*** Exercise data Section Begins ***
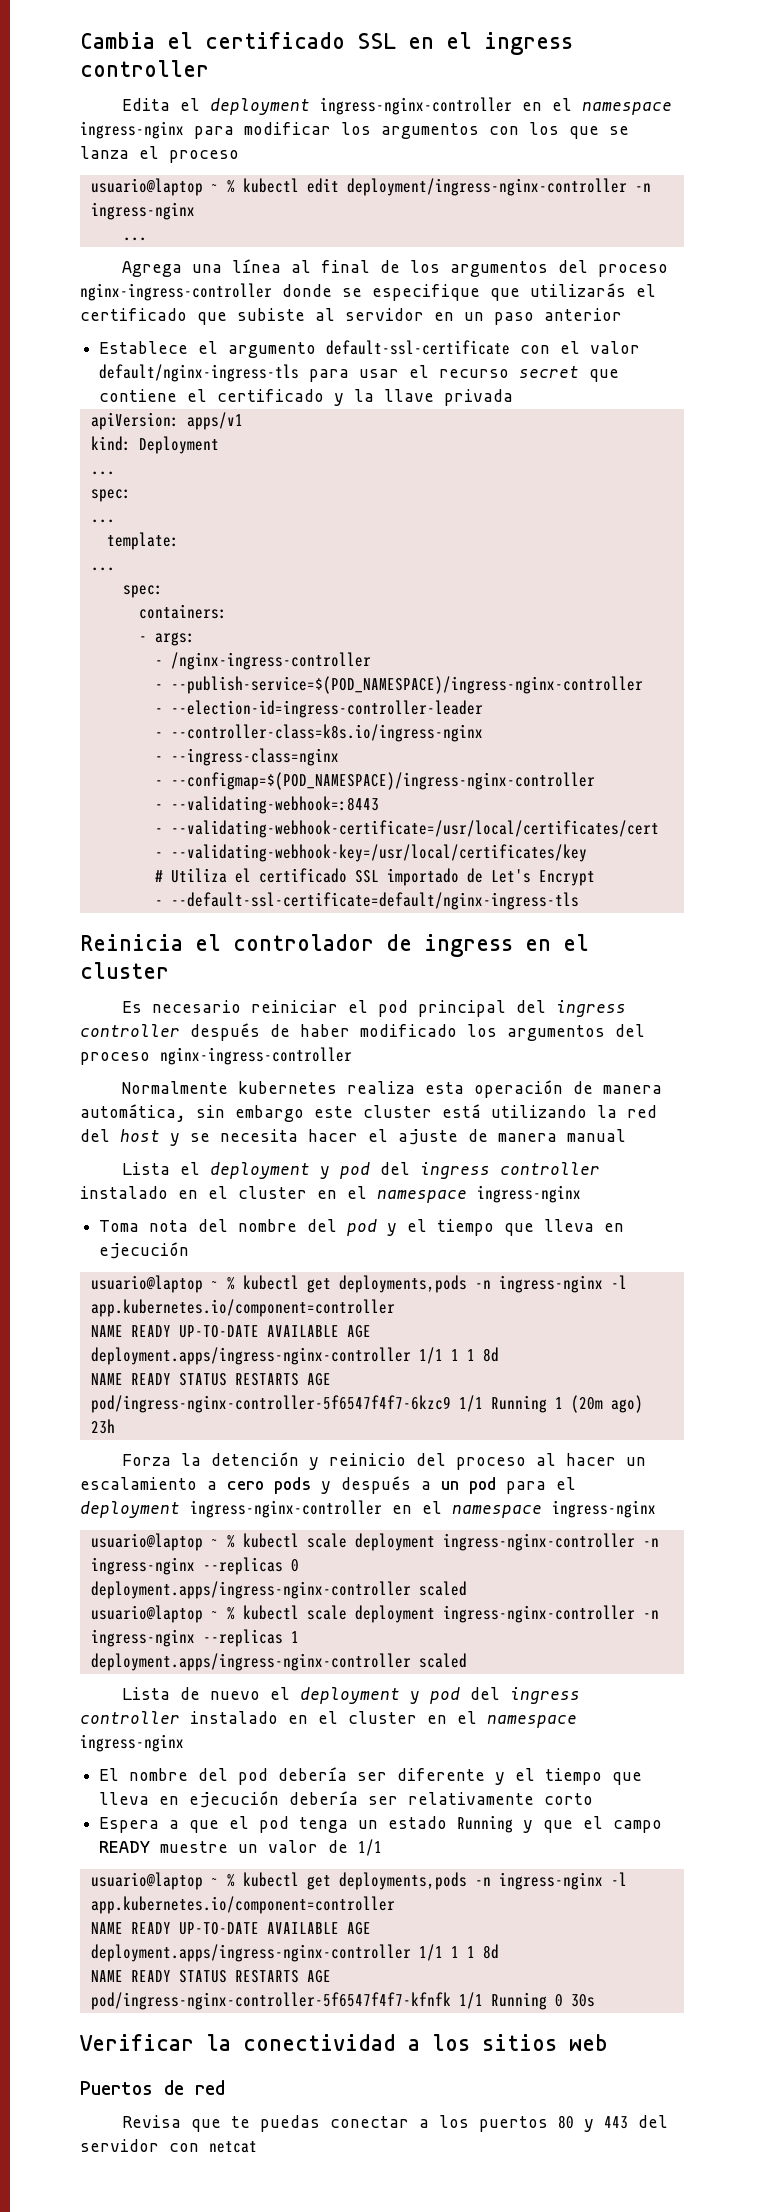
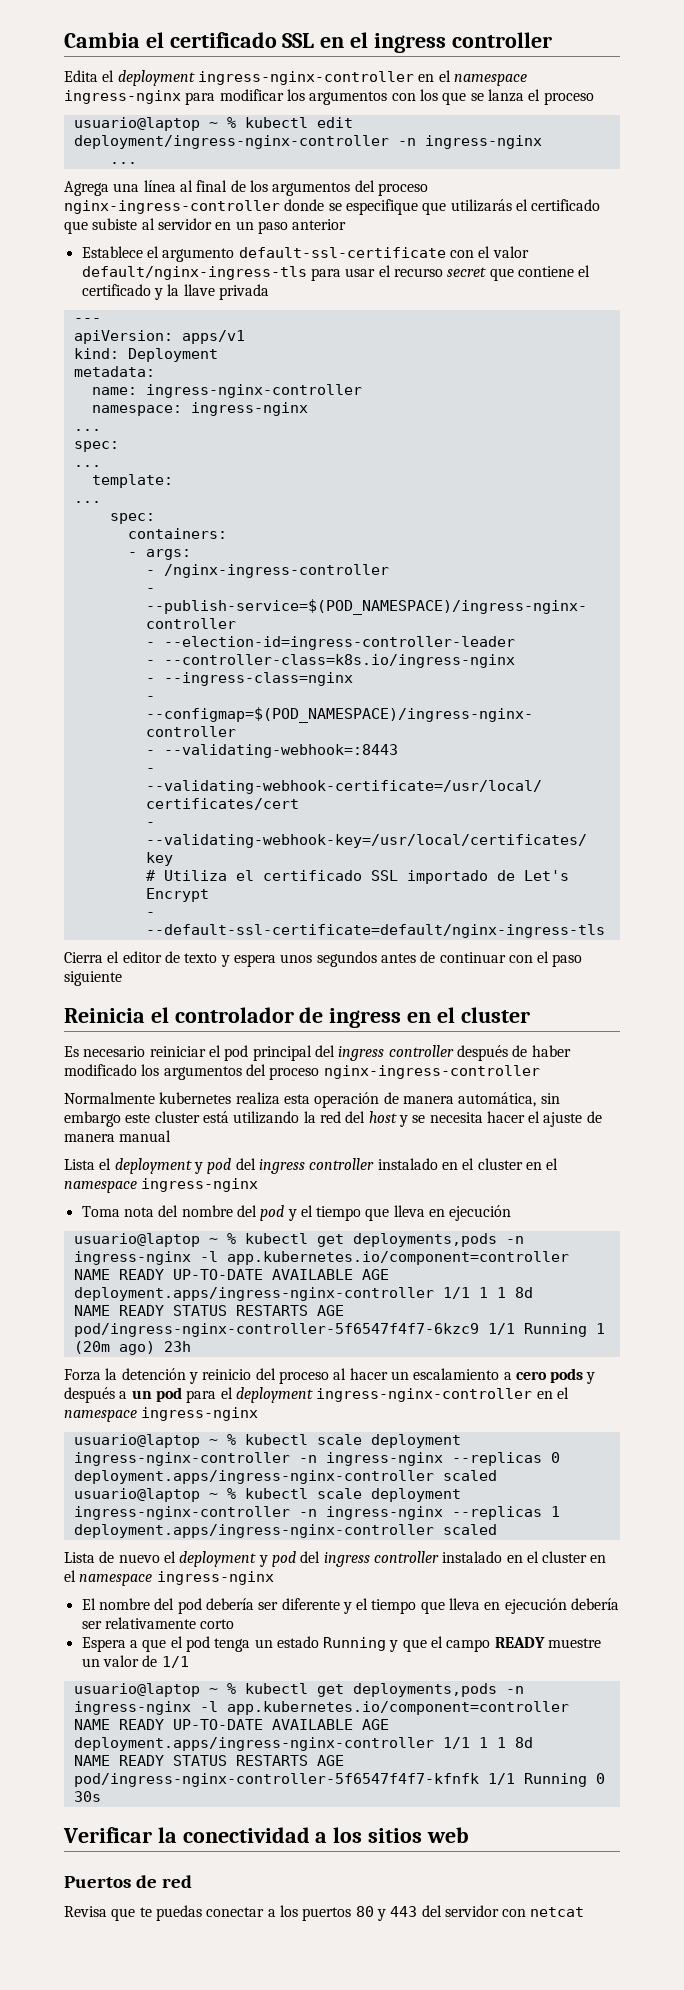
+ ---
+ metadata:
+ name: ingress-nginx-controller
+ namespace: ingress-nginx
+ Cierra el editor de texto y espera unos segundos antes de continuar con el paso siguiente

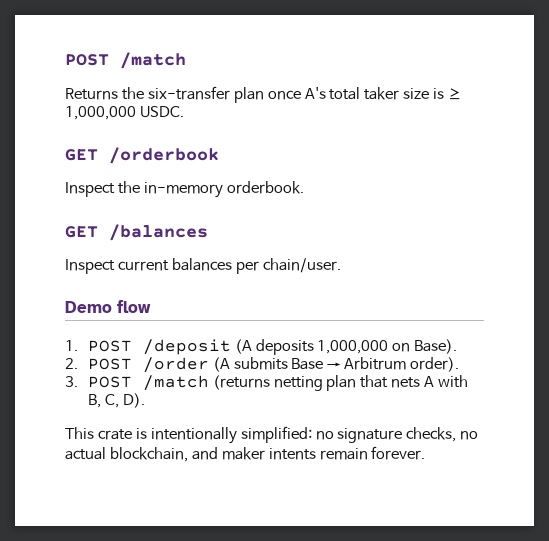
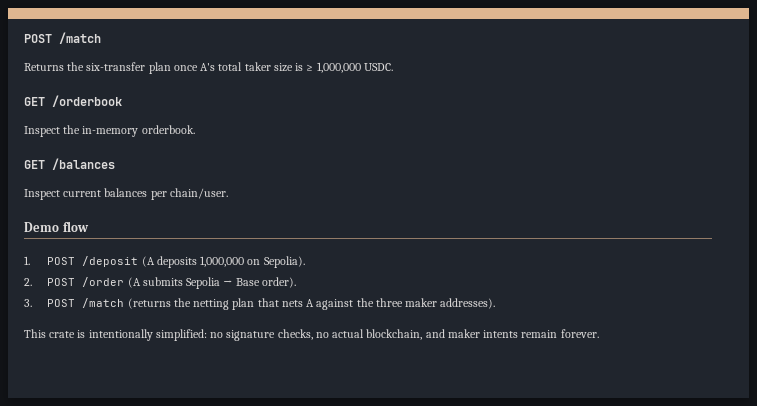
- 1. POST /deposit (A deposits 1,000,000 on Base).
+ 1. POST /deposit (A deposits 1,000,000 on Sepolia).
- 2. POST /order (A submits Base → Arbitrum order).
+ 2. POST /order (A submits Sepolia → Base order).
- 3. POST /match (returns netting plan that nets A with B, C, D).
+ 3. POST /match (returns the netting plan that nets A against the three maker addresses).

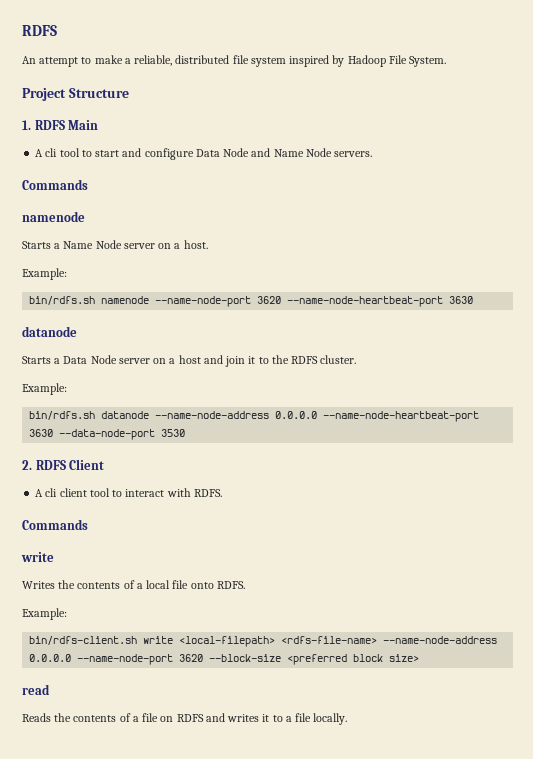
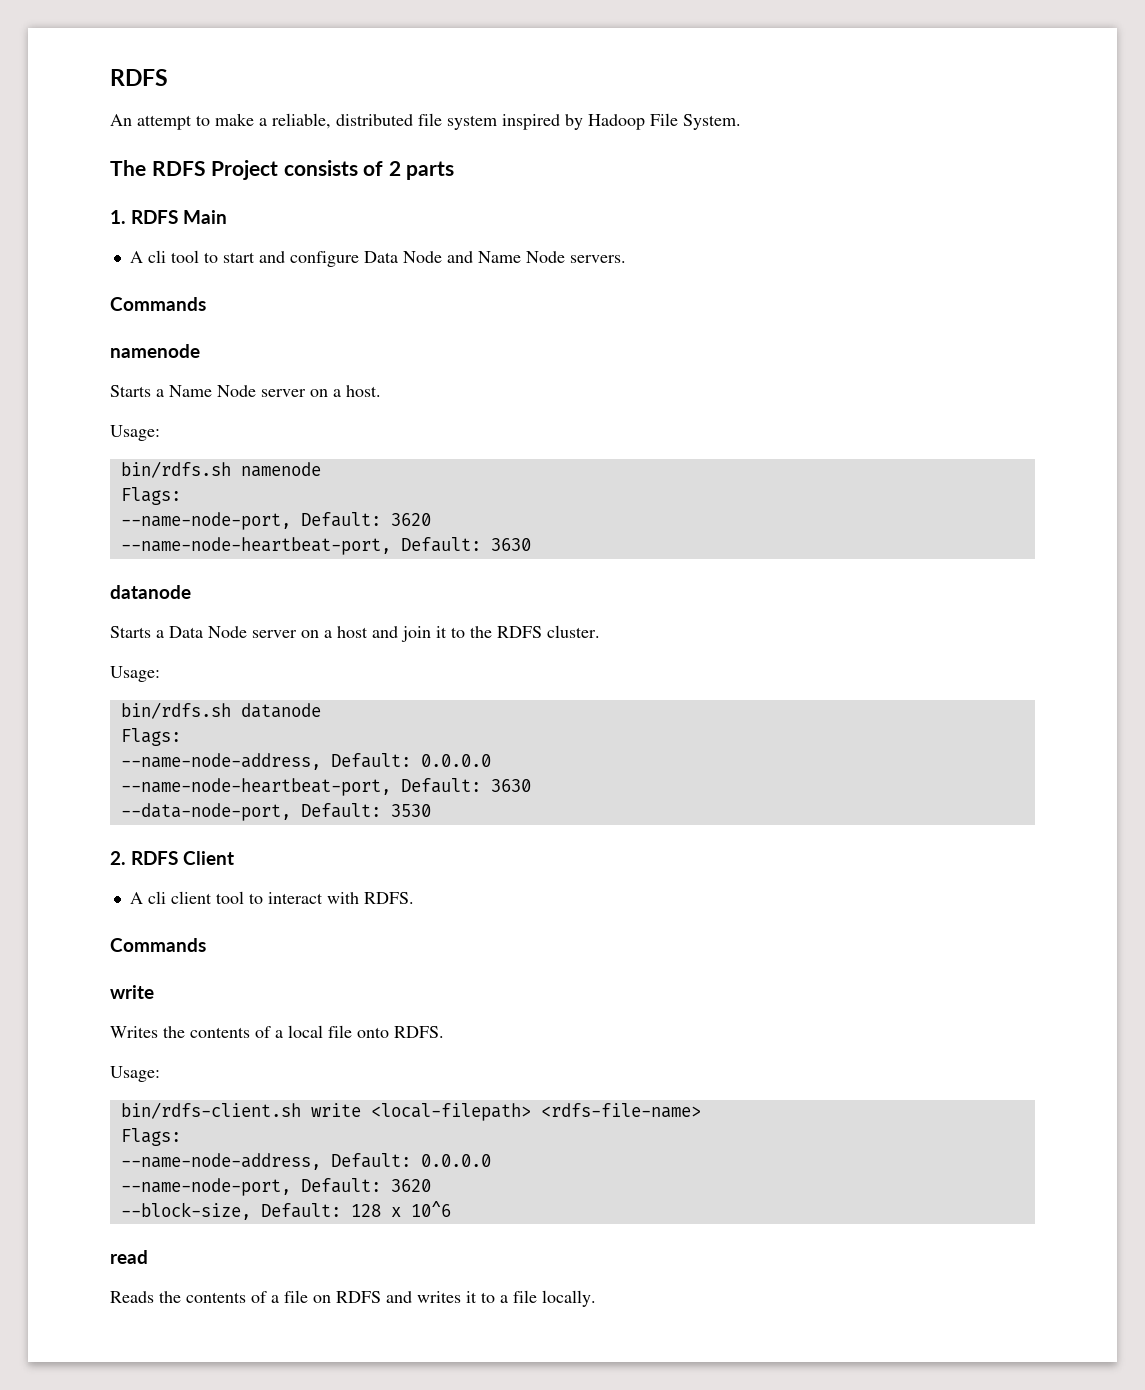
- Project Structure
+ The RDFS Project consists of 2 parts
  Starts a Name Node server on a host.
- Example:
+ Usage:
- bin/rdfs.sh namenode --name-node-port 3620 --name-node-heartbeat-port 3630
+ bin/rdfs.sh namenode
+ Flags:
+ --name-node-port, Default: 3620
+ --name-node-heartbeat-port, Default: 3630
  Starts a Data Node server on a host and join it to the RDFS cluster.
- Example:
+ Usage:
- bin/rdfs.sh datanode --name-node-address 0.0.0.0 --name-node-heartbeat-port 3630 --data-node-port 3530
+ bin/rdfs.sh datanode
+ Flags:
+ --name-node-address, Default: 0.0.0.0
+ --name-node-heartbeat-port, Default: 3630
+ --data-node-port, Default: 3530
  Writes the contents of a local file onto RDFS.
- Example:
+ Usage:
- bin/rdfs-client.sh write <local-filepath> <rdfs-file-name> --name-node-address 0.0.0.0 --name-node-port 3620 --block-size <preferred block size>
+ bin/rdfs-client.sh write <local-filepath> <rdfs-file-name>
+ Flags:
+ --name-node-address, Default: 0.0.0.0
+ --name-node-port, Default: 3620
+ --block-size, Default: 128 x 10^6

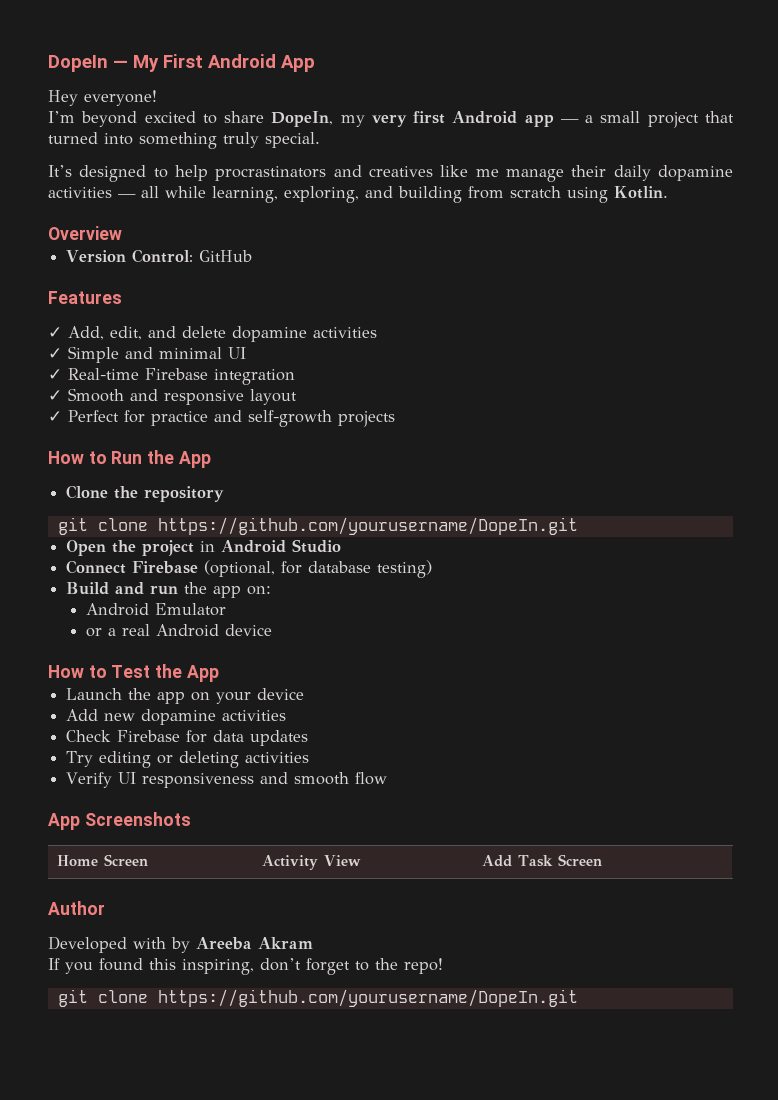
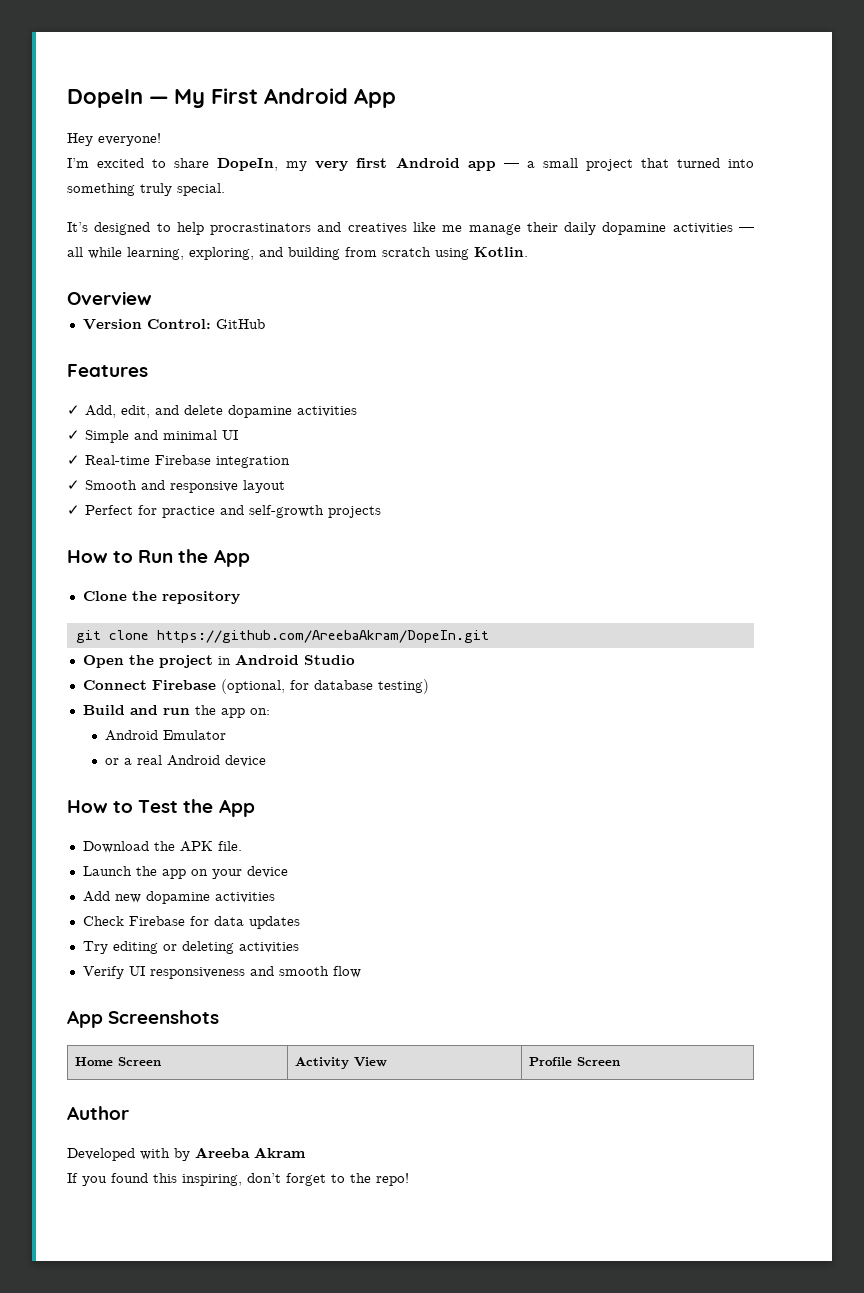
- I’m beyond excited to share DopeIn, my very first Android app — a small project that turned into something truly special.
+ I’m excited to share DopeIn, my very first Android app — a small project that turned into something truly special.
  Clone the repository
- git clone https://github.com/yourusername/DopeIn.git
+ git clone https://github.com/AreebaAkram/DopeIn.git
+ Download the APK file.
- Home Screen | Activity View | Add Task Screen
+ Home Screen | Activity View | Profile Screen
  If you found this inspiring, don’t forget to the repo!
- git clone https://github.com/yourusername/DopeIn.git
*** Exercise data Section Ends ***
Exercise
Line by line, retype the records above exactly, minus the images.

Exercise output
+ ---
+ metadata:
+ name: ingress-nginx-controller
+ namespace: ingress-nginx
+ Cierra el editor de texto y espera unos segundos antes de continuar con el paso siguiente

- 1. POST /deposit (A deposits 1,000,000 on Base).
+ 1. POST /deposit (A deposits 1,000,000 on Sepolia).
- 2. POST /order (A submits Base → Arbitrum order).
+ 2. POST /order (A submits Sepolia → Base order).
- 3. POST /match (returns netting plan that nets A with B, C, D).
+ 3. POST /match (returns the netting plan that nets A against the three maker addresses).

- Project Structure
+ The RDFS Project consists of 2 parts
  Starts a Name Node server on a host.
- Example:
+ Usage:
- bin/rdfs.sh namenode --name-node-port 3620 --name-node-heartbeat-port 3630
+ bin/rdfs.sh namenode
+ Flags:
+ --name-node-port, Default: 3620
+ --name-node-heartbeat-port, Default: 3630
  Starts a Data Node server on a host and join it to the RDFS cluster.
- Example:
+ Usage:
- bin/rdfs.sh datanode --name-node-address 0.0.0.0 --name-node-heartbeat-port 3630 --data-node-port 3530
+ bin/rdfs.sh datanode
+ Flags:
+ --name-node-address, Default: 0.0.0.0
+ --name-node-heartbeat-port, Default: 3630
+ --data-node-port, Default: 3530
  Writes the contents of a local file onto RDFS.
- Example:
+ Usage:
- bin/rdfs-client.sh write <local-filepath> <rdfs-file-name> --name-node-address 0.0.0.0 --name-node-port 3620 --block-size <preferred block size>
+ bin/rdfs-client.sh write <local-filepath> <rdfs-file-name>
+ Flags:
+ --name-node-address, Default: 0.0.0.0
+ --name-node-port, Default: 3620
+ --block-size, Default: 128 x 10^6

- I’m beyond excited to share DopeIn, my very first Android app — a small project that turned into something truly special.
+ I’m excited to share DopeIn, my very first Android app — a small project that turned into something truly special.
  Clone the repository
- git clone https://github.com/yourusername/DopeIn.git
+ git clone https://github.com/AreebaAkram/DopeIn.git
+ Download the APK file.
- Home Screen | Activity View | Add Task Screen
+ Home Screen | Activity View | Profile Screen
  If you found this inspiring, don’t forget to the repo!
- git clone https://github.com/yourusername/DopeIn.git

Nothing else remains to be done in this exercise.